Some time ago, I did a bit of work on the RIESE project, aiming at publishing the Eurostat dataset on the Semantic Web, and interlinking it with further datasets (eg. Geonames and DBpedia). This can look a bit far from my interests in music data, but there is a connexion which illustrates the power of linked data, as explained at the end of this post.
There are three distinct things we consider in the Eurostat dataset:
- A table of content in HTML defining the hierarchical structure of the Eurostat datasets;
- Tab-separated values dictionary files defining the ~80 000 data codes used in the dataset (eg. "eu27" for the European Union of 27 countries);
- The actual statistical data, in tab-separated values files. Around 4000 datasets for roughly 350 million statistical items.

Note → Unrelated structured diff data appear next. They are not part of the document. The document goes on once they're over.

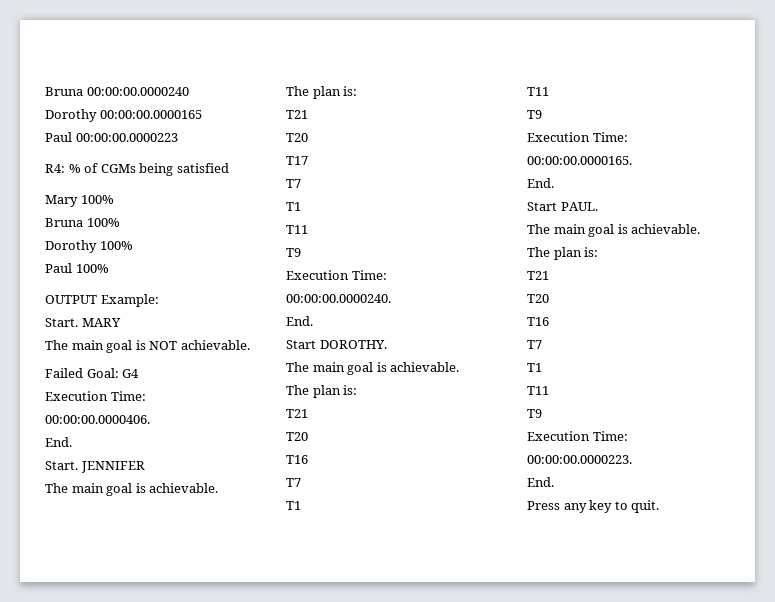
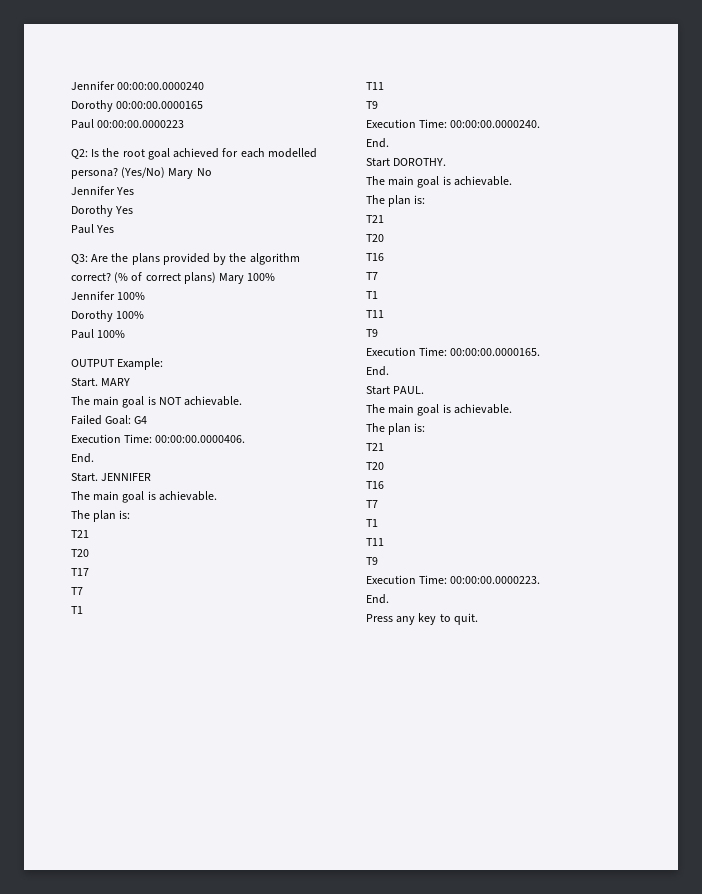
- Bruna 00:00:00.0000240
+ Jennifer 00:00:00.0000240
- R4: % of CGMs being satisfied
- Mary 100%
+ Q2: Is the root goal achieved for each modelled persona? (Yes/No) Mary No
+ Jennifer Yes
+ Dorothy Yes
+ Paul Yes
+ Q3: Are the plans provided by the algorithm correct? (% of correct plans) Mary 100%
- Bruna 100%
+ Jennifer 100%

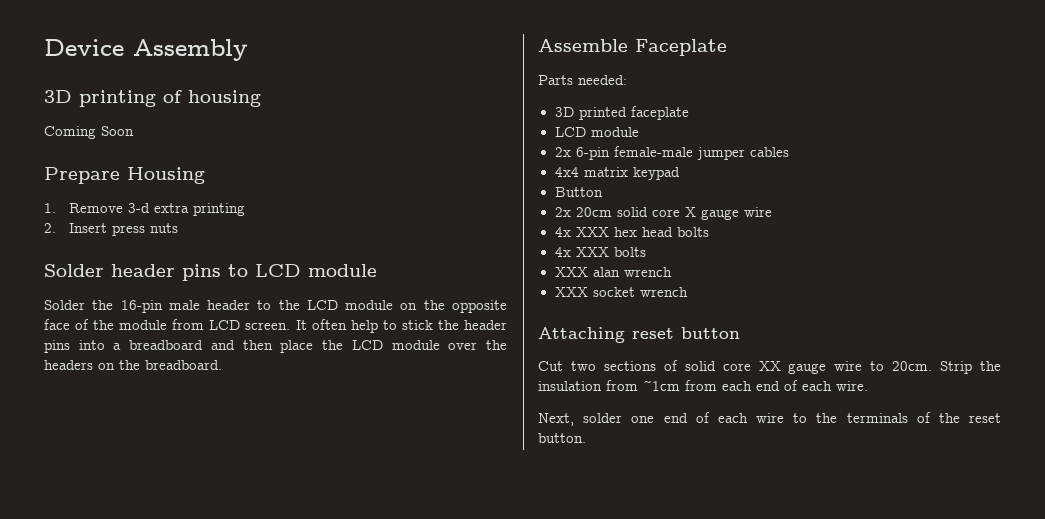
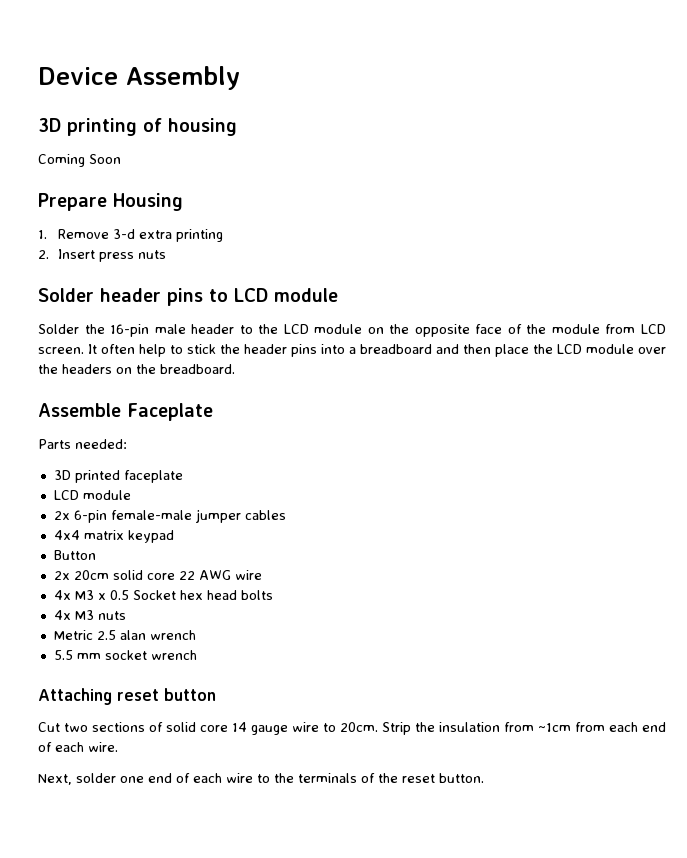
- 2x 20cm solid core X gauge wire
+ 2x 20cm solid core 22 AWG wire
- 4x XXX hex head bolts
+ 4x M3 x 0.5 Socket hex head bolts
- 4x XXX bolts
- XXX alan wrench
+ 4x M3 nuts
+ Metric 2.5 alan wrench
- XXX socket wrench
+ 5.5 mm socket wrench
- Cut two sections of solid core XX gauge wire to 20cm.
+ Cut two sections of solid core 14 gauge wire to 20cm.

The first thing we need to figure out when exposing data on the Semantic Web is the model we'll link to. This lead into the design of SCOVO (Statistical Core Vocabulary). The concepts in this ontology can be depicted as follows:
The interesting thing about this model is that the statistical item is considered as a primary entity. We used as a basis the Event ontology - a statistical item is a particular classification of a space/time region. This allows to be really flexible and extensible. We can for example attach multiple dimensions to a particular item, resources pertaining to its creation, etc.
The first real concern when dealing with such large amounts of data is, of course, scalability. The overall Eurostat dataset is over 3 billion triples. Given that we don't have high-end machines with lots of memory, using the core SWI RDF store was out of the question (I wonder if any in-memory triple store can handle 1 billion triples, btw).
So there are three choices at this point:
- Use a database-backed triple store;
- Dump static RDF file in a file-system served through Apache;
- Generate the RDF on-the-fly.
We don't have the sort of money it takes (for both the hardware and the software) for the first choice to really scale, so we tried the second and the third solution. I took my old Prolog-2-RDF software that I am using to publish the Jamendo dataset and we wrote some P2R mapping files converting the tab-separated value files. Then, we made P2R dump small RDF files in a file-system hierarchy, corresponding to the description of the different web resources we wanted to publish. Then, some Apache tweaks and Michael and Wolfgang's work on XHTML/RDFa publishing were enough to make the dataset available in the web of data.
But this approach had two main problems. First, it took ages to run this RDF dump, so we never actually succeeded to complete it once. Also, it was impossible to provide a SPARQL querying facility. No aggregation of data was made available.
So we eventually settled on the third solution. I took my Prolog hacker hat,
and tried to optimise P2R to make it fast enough. I did it by using the same
trick I used in my small N3
reasoner, Henry. P2R mappings are compiled as native Prolog clauses
rdf(S,P,O) :- ... ), which cut down the search space a lot. TSV
files are accessed within those rules and parsed on-the-fly. The location of
the TSV file to access is derived from a small in-memory index. Parsed TSV
files are cached for a whole query, to avoid parsing the same file for
different triple patterns in the query.
Same mechanisms are applied to derive a SKOS hierarchy from the HTML table of content.
Now, a DESCRIBE query takes less than 0.5 seconds for any item, on my laptop. Not perfect, but, still...
A solution to improve the access time a lot would be to dump the TSV file in a relational database, and access this database in our P2R mappings instead of the raw TSV files.
Trying it out and creating your own SPARQL end-point from Eurostat data is really easy.
- Get SWI-Prolog;
- Get the software from there;
- Get the raw Eurostat data (or get it from the Eurostat web-site, as this one can be slightly out-dated);
- Put it in
data/, in your Ceriese directory;
- Launch start.pl;
- Go to http://localhost:3020/
Michael and Wolfgang did an amazing work at putting together a really nice web interface, publishing the data in XHTML+RDFa. They also included some interlinking, especially for geographical locations, which are now linked to Geonames.
So what's the point from my music geek point of view?? Well, now, after aggregating Semantic Web data about my music collection (using these tools), I can sort hip-hop artists by murder rates in their city :-) This is quite fun as it is (especially as the Eurostat dataset holds a really diverse range of statistics), but it would be really interesting to mine that to get some associations between statistical data and musical facts. This would surely lead to interesting sociological results (eg. how does musical "genre" associate with particular socio-economic indicators?)